3 – The third and last explanation listed by the author is what Schumann reported after studying a Costa Rican immigrant’s difficulties in learning the English after moving to the States. According to Schumann, social factors constitute a very strong barrier preventing adult learners to be as successful as children in language learning. For social barriers he means the social contextual difficulties that for example an adult may encounter if he/she migrates to a new country, where they not only experience a cultural shock because of the differences between their own culture and the culture of the new country, but sometimes also have to deal with the native’s hostility and prejudices, due to the particular cultural, political, economic dominance relationships between the two language groups. This may lead to a psychological and social distance that makes the learners want to isolate themselves rather than become part of the new community, and the integration might be regarded as negative by the local community itself.
But does Schumann’s theory imply that if the social context is not hostile then language learners can avoid learning difficulties and frustrations? This does not seem to be the case. The strongest argument against this assumption is given by the author himself, who lived for one year in a foreign country (Sweden) in a not-hostile but indeed very welcoming social environment. Nevertheless, he still encountered many difficulties and frustrations in his process of learning Swedish as a second language.

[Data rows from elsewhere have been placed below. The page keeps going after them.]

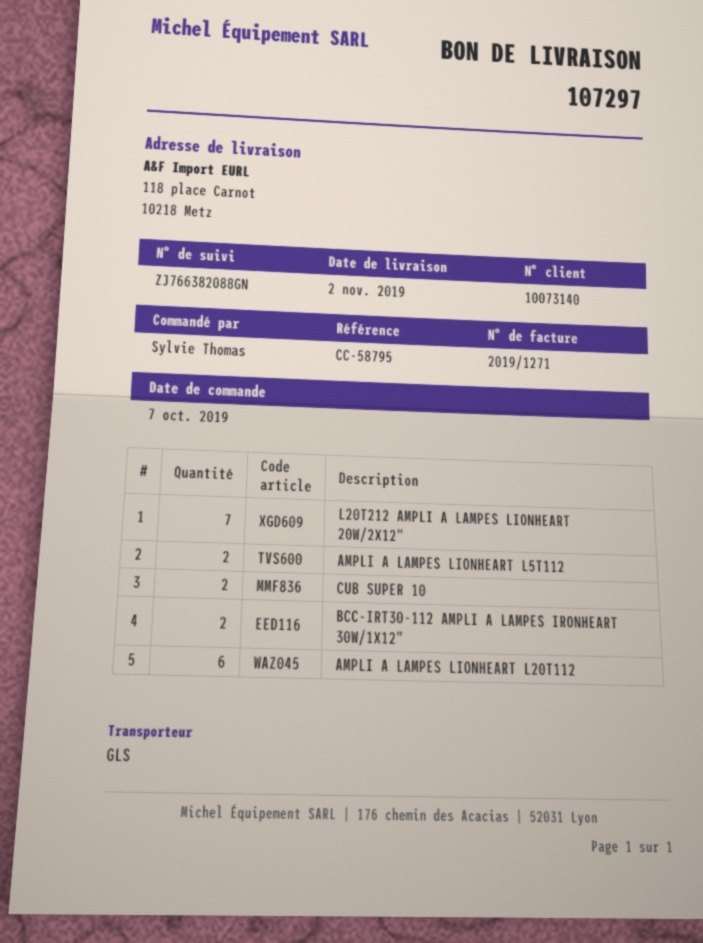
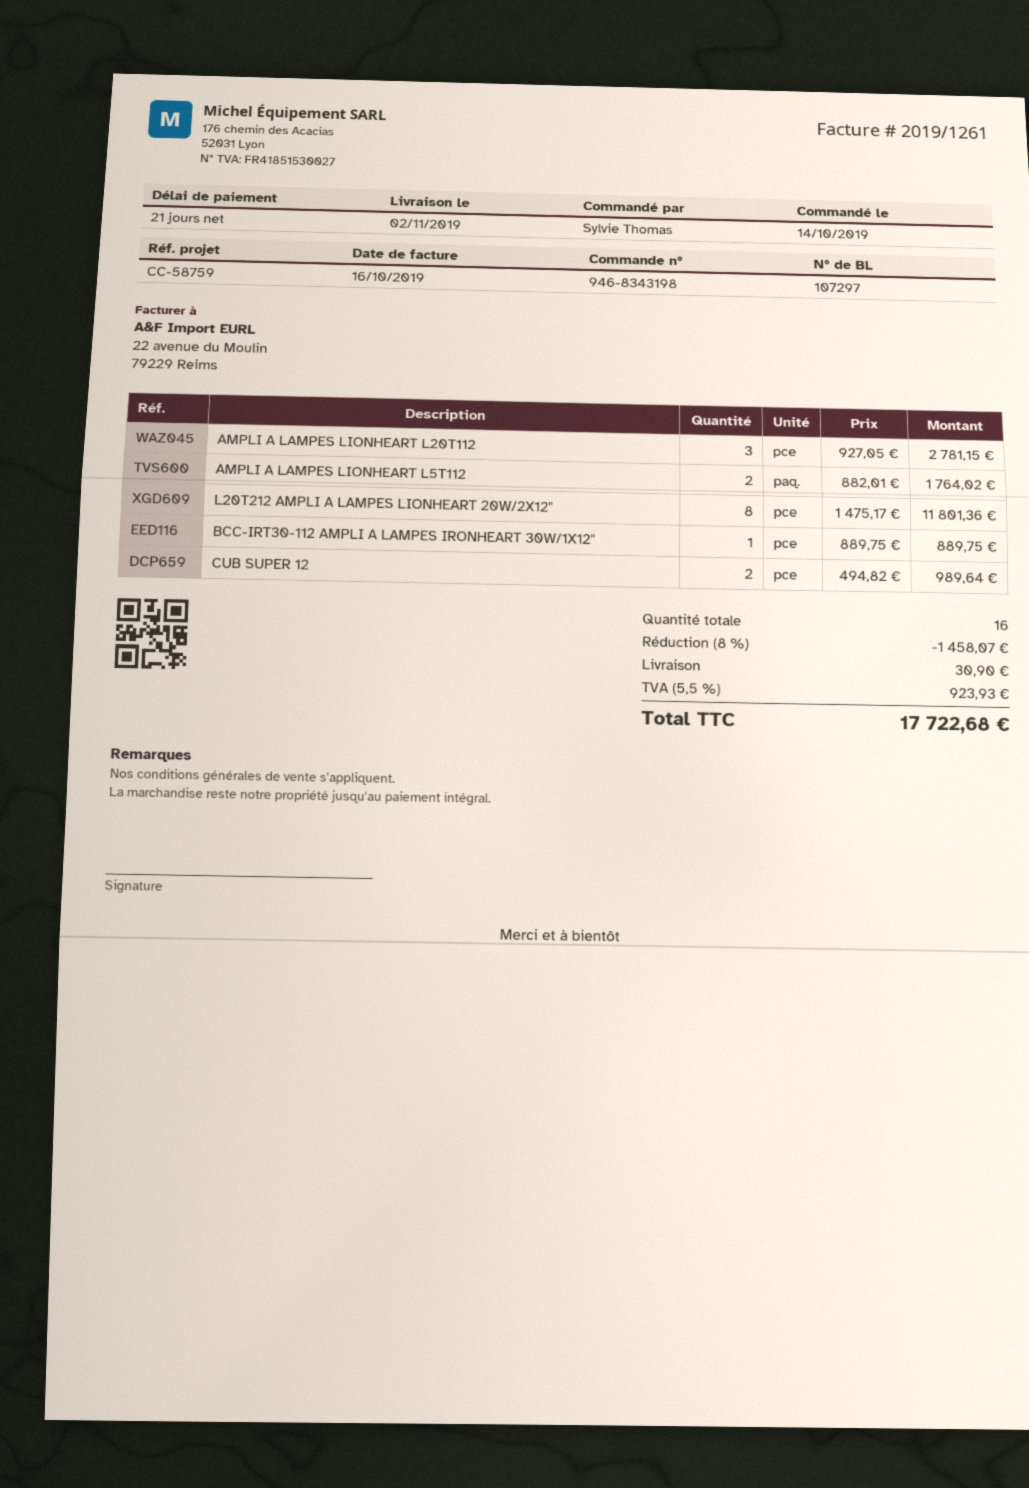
order date: 2019-10-07 -> 2019-10-14
invoice number: 2019/1271 -> 2019/1261
reference: CC-58795 -> CC-58759
L20T212 AMPLI A LAMPES LIONHEART 20W/2X12": 7 -> 8
CUB SUPER 10: 2 -> none
BCC-IRT30-112 AMPLI A LAMPES IRONHEART 30W/1X12": 2 -> 1
AMPLI A LAMPES LIONHEART L20T112: 6 -> 3
CUB SUPER 12: none -> 2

The author, who is an anthropologist, becomes his own subject in the investigation of his own language learning “failure”. The result is a very peculiars “self”-case study in which, mostly through introspection, note taking and anecdotal evidence, the author tries to reconstruct the path of his foreign language acquisition.

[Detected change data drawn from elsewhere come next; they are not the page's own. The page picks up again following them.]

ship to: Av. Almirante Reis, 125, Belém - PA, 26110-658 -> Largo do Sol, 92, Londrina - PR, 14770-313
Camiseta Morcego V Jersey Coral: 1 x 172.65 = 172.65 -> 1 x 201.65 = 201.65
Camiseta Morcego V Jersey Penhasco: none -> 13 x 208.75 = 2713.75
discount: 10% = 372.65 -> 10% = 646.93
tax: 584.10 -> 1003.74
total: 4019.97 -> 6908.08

Since it is not possible to blame “social shock” or “social distance” in the case of the author (he describes Swedish people as very welcoming and nice to him), these factors cannot be regarded alone as the only causes of language learning difficulties in adults (also for Schumann’s subject). But still, the author does not believe that the only difference between adult and children language acquisition is determined by maturation reasons (as with Lenneberg’s or Krashen’s theories).

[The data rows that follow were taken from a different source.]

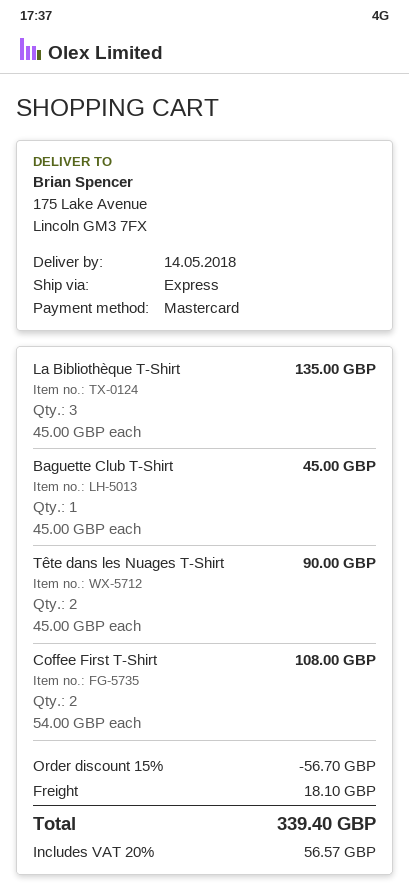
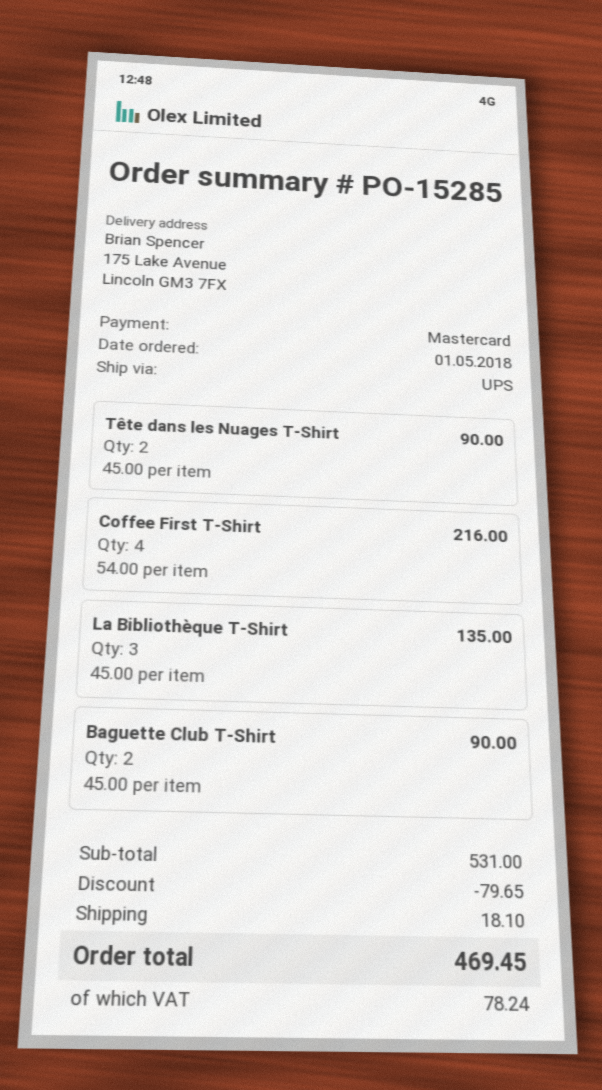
shipping method: express -> UPS
Baguette Club T-Shirt: 1 x 45.00 = 45.00 -> 2 x 45.00 = 90.00
Coffee First T-Shirt: 2 x 54.00 = 108.00 -> 4 x 54.00 = 216.00
discount: 56.70 -> 79.65
tax: 56.57 -> 78.24
total: 339.40 -> 469.45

Adults need to deal with a learning environment and learning content which is totally different from what children face while they grow up. For example, adults need (and usually want) to express themselves in a polite way and not to sound rude, while smaller children are not that concerned about manners. This makes adults deal with very complex structures from the very beginning in order to learn how to address other people respectfully. But even though there is a stress on manners in instructional language teaching, if a learner uses an expression which is not considered polite in a real social context, other adults are likely to feel offended (while they will be more forgiving towards a child) or would feel that it is not appropriate in the moment to instruct the adult learner about what he should have said (while caregivers usually give explicit instructions on manner to children when they speak impolitely or say what they should not say). According to the author, this deprives adults of a very useful and context-transparent language feedback.
Also the content of the language learned by adults and children presents differences: children are more exposed to or interested in “everyday life” content, or content related to actions they see performed or that they perform at the moment, while adult are expected to and interested in more complex contents and feel the need to express complex opinions. These content related discrepancies also reflect on the very different order of acquisition of lexical items for children and adult learners.
With all this differences between child and adult learning related to content, environment, behavior, social expectations, social interactions, language exposure, language use and so on, it seems to be very difficult (and probably not fair) to blame adults, both in instructional and non-instructional learning environment, to be naturally non inclined to language learning as an explanation of their learning “failures”.